Zur aktuellen Widerstandswelle in Ulrichsberg nimmt er erst wieder Stellung, wenn die Amtssachverständigen im Wasserrechtsverfahren ihre Stellungnahmen abgegeben haben. "Alle Fragen, die vom Arbeitskreis gestellt werden beruhen auf gesetzlichen Vorschriften", sagt Pfaffenhuemer.

43.000 Liter pro Tag

Er kritisiert im Gegenzug einige Unwahrheiten, die in den Fragestellungen verbreitet wurden. "Wir planen pro Tag 43.000 Liter Wasser abzufüllen – in drei Schichten, das sind 14.500 Liter pro Schicht. Auf einen Lkw passen 30.000 Liter. Alle zwei Tage wird daher ein Lkw von Ulrichsberg wegfahren", sagt er im Bezug auf das befürchtete, hohe Verkehrsaufkommen. Im Bezug auf die Verhältnismäßigkeit meint er: "Aus dem Böhmerwald werden 2,7 Millarden Liter jährlich aus drei Quellen über das Fernwassernetz nach Linz geliefert.
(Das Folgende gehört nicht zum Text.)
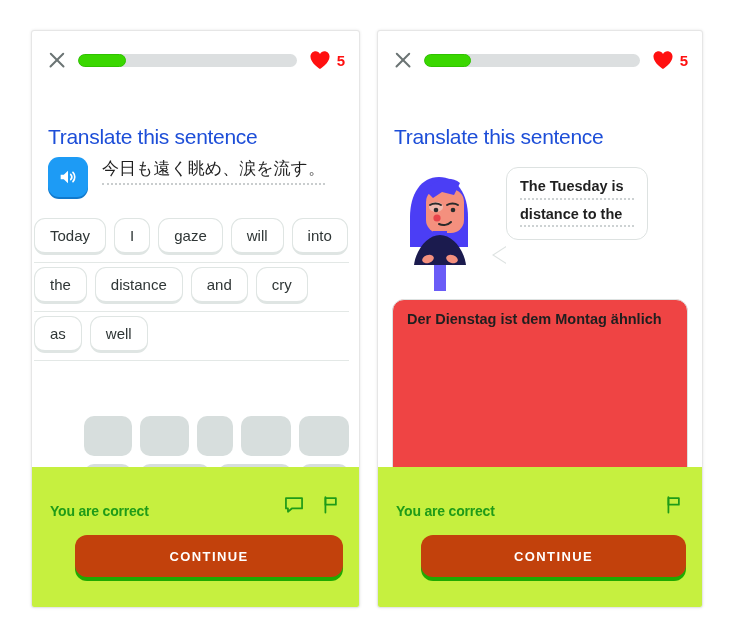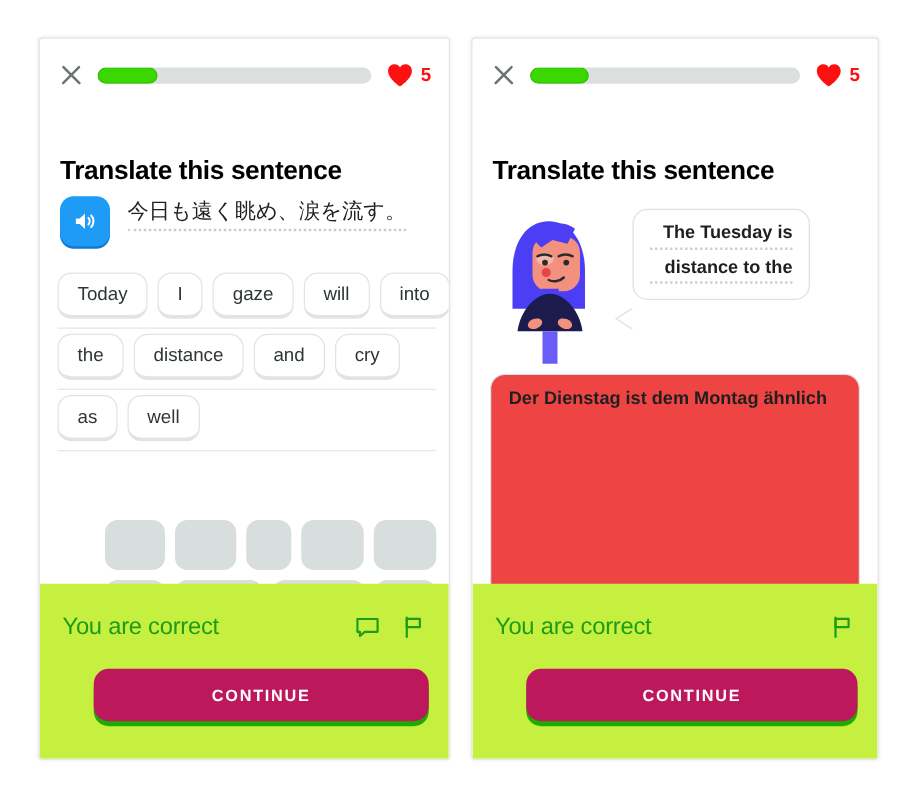--- a/index.html
+++ b/index.html
@@ -34,8 +34,8 @@
   .hcount{color:#ff1010;font-weight:bold;font-size:15px;}
 
   
-  .title{position:absolute;left:16px;font-size:21px;font-weight:bold;
-         color:#000000;letter-spacing:-.3px;}
+  .title{position:absolute;left:16px;font-size:21px;font-weight:normal;
+         color:#1d4ed8;letter-spacing:-.3px;}
 
   
   .prompt-row{position:absolute;left:16px;top:126px;display:flex;align-items:flex-start;gap:14px;}

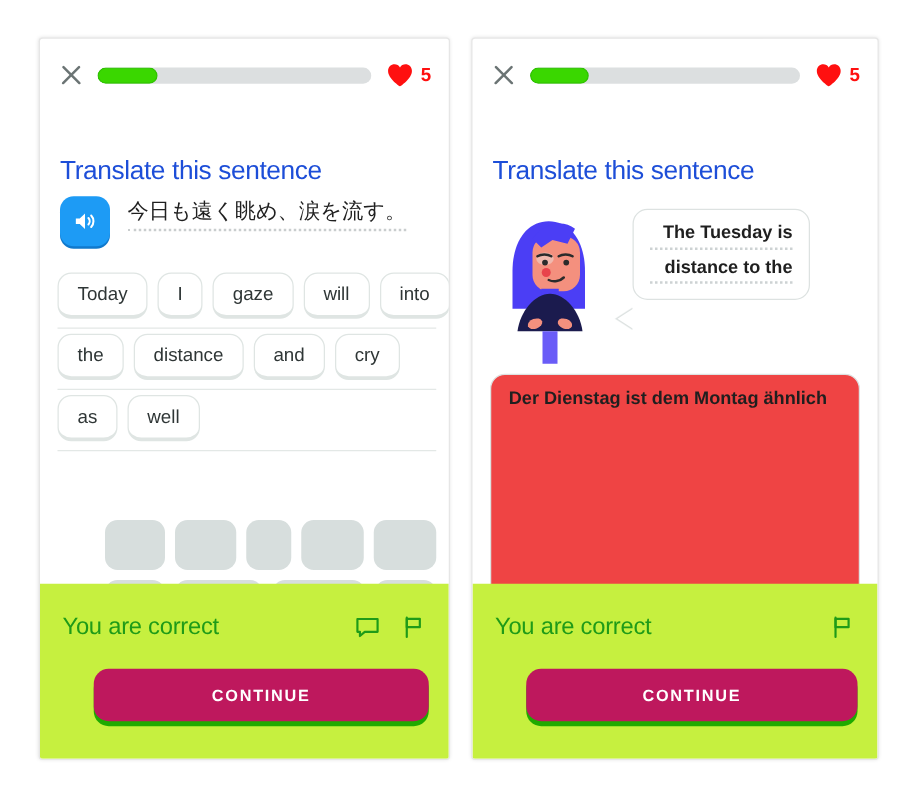--- a/index.html
+++ b/index.html
@@ -61,7 +61,7 @@
   .charwrap{position:absolute;left:14px;top:130px;width:115px;height:135px;}
   .bubble{position:absolute;left:128px;top:136px;width:142px;
           border:1.6px solid #dde2e1;border-radius:12px;background:#fff;
-          padding:11px 13px 12px 13px;box-sizing:border-box;text-align:right;}
+          padding:11px 13px 12px 13px;box-sizing:border-box;}
   .bline{font-size:14.5px;color:#1f1f1f;font-weight:bold;line-height:1.0;
          border-bottom:2px dotted #cdd2d3;padding-bottom:4px;margin-bottom:7px;}
   .bline:last-child{margin-bottom:0;}

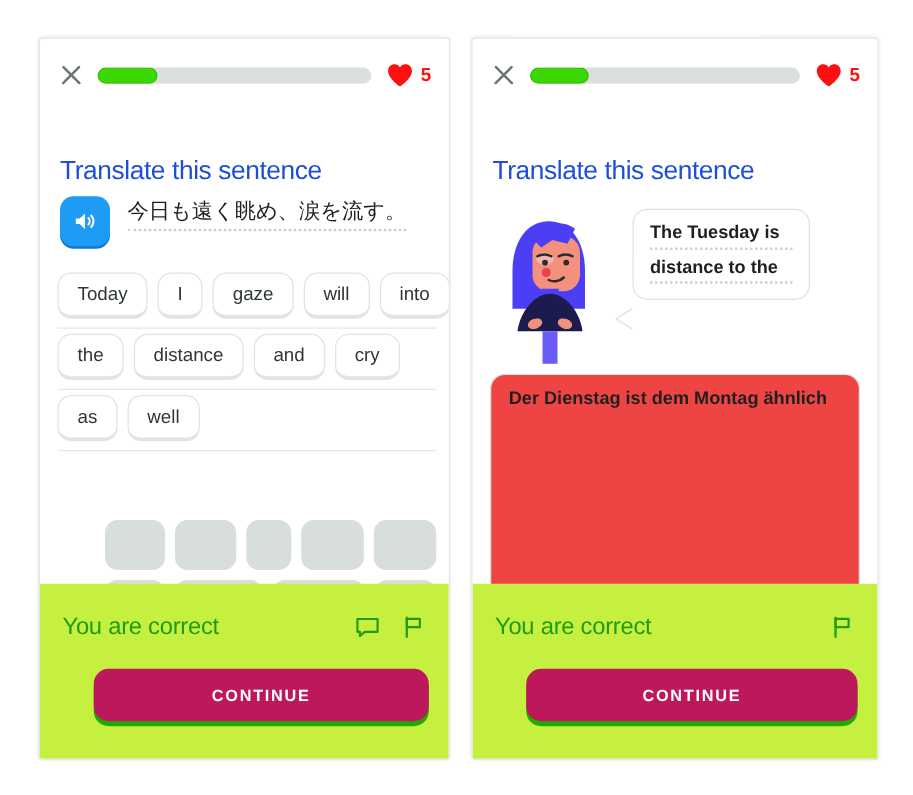--- a/index.html
+++ b/index.html
@@ -46,7 +46,7 @@
       font-family:"DejaVu Sans",sans-serif;}
 
   
-  .tiles{position:absolute;left:14px;right:10px;top:183px;}
+  .tiles{position:absolute;left:2px;right:10px;top:183px;}
   .tilerow{display:flex;gap:8px;padding:4px 0 7px 0;border-bottom:1.3px solid #e3e8e6;}
   .tile{border:1.6px solid #dfe5e3;border-bottom-width:3.4px;border-radius:11px;
         background:#fff;color:#2f3636;font-size:15px;padding:8px 15px;

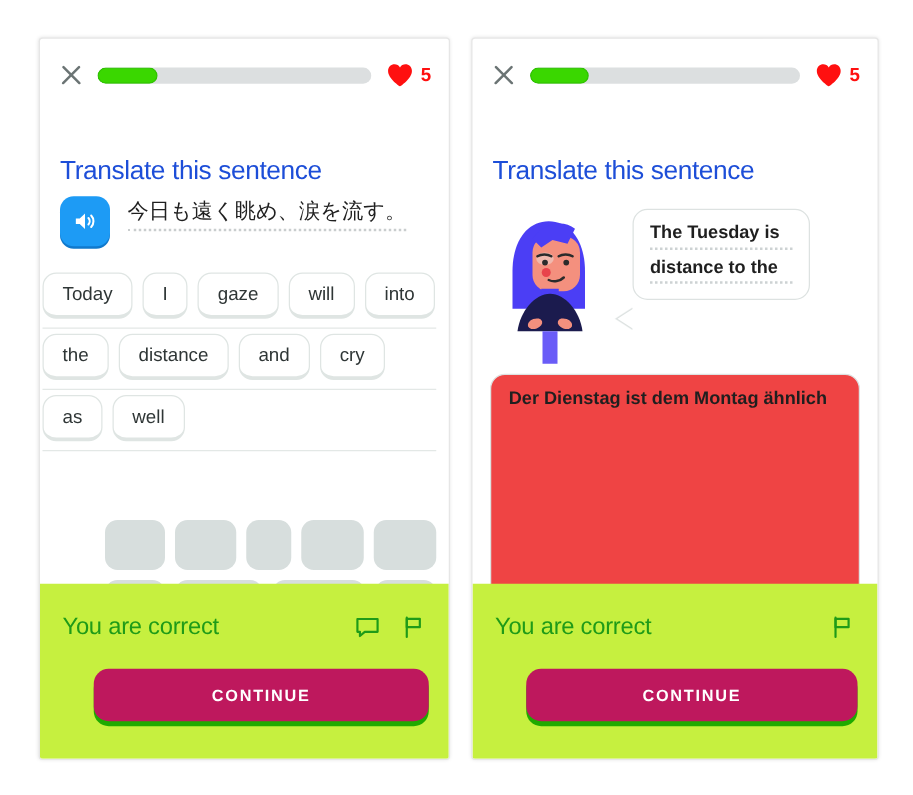--- a/index.html
+++ b/index.html
@@ -79,7 +79,7 @@
   .banner{position:absolute;left:0;right:0;bottom:0;height:140px;background:#c6f03f;}
   .banner-top{display:flex;align-items:center;justify-content:space-between;
               padding:24px 18px 0 18px;}
-  .banner-msg{font-size:19px;font-weight:normal;color:#1f9b18;letter-spacing:-.2px;}
+  .banner-msg{font-size:14px;font-weight:bold;color:#1f9b18;letter-spacing:-.2px;margin-top:12px;}
   .banner-icons{display:flex;align-items:center;gap:14px;}
   .bicon{width:22px;height:22px;}
   .continue{position:absolute;left:16px;right:16px;top:68px;height:42px;

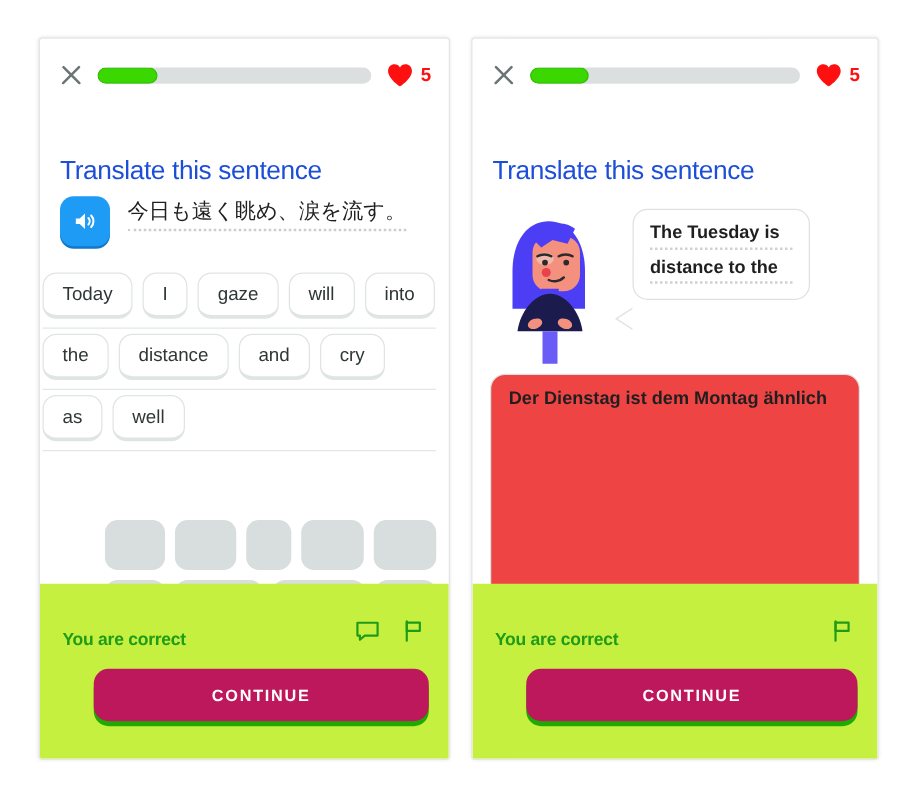--- a/index.html
+++ b/index.html
@@ -83,7 +83,7 @@
   .banner-icons{display:flex;align-items:center;gap:14px;}
   .bicon{width:22px;height:22px;}
   .continue{position:absolute;left:16px;right:16px;top:68px;height:42px;
-            background:#be185d;border-radius:12px;box-shadow:0 4px 0 #1faa00;
+            background:#c2410c;border-radius:12px;box-shadow:0 4px 0 #1faa00;
             display:flex;align-items:center;justify-content:center;
             color:#ffffff;font-size:13px;font-weight:bold;letter-spacing:1.4px;margin-left:27px;}
 </style>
Das ist ein Vierfaches dessen, was die Österreicher und Österreicherinnen insgesamt pro Jahr aus Wasserflaschen trinken." Er gibt zu bedenken, dass im Böhmerwald genug Wasser vorhanden sei, überschüssiges rinne bis ins Schwarze Meer. "So gesehen dürfte auch die Schlägler Brauerei kein Bier exportieren", sagt er im Hinblick darauf, dass Bier zu einem Großteil aus Wasser besteht.